The first time Sarah visited a psychiatrist, he told her, “I don’t deal with ‘problems’, I only treat illnesses. I wouldn’t have a solution for your problems if you got one”. This sharp tone troubled her immensely and her experience was weighed down with guilt; she felt a need to apologize.

In the beginning, Sarah went to therapy feeling it wasn’t worth it at all; other people are probably suffering more than her and don’t go to therapy or even ask for any help.
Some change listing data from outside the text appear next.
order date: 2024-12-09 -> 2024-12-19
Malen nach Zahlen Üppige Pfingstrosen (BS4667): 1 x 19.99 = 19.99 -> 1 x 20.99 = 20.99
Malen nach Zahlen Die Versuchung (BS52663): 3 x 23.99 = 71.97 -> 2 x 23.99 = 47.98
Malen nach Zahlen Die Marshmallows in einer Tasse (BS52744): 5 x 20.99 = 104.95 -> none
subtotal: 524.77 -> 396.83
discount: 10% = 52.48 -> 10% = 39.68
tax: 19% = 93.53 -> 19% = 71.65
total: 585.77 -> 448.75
So her “problems” mustn’t be that big of a deal.

The symptoms that made her seek therapy weren’t severe at that time, just some mood swings. However, what turned thought into decisions was that these swings grew stronger and more intense with time. Back then, she was still a medical student; the academic pressure was one of many reasons that made her conclude that her situation was much simpler than she thought, that her symptoms were related to a particular reason and obviously would stop at its end.

Finally, the psychiatrist diagnosed her with a type of obsessive-compulsive disorder; a common disorder where a person suffers from the control of certain thoughts over her, or an urge to do certain behaviors frequently and continuously. The critical element here is the incapability of controlling these thoughts or resisting these behaviors; this is why it’s described as “obsessive”.

Though Sarah started taking her prescribed medicine, her symptoms didn’t improve. After a while, she decided not to take them anymore and not to go to the doctor, too. For two years, she refused to see any other specialist. She doubted a few things based on her experience, then concluded that she was perfectly well and it was all in her head, and must simply ignore it. However, with time, new symptoms appeared on the horizon with attacks of some physical unexplainable pains.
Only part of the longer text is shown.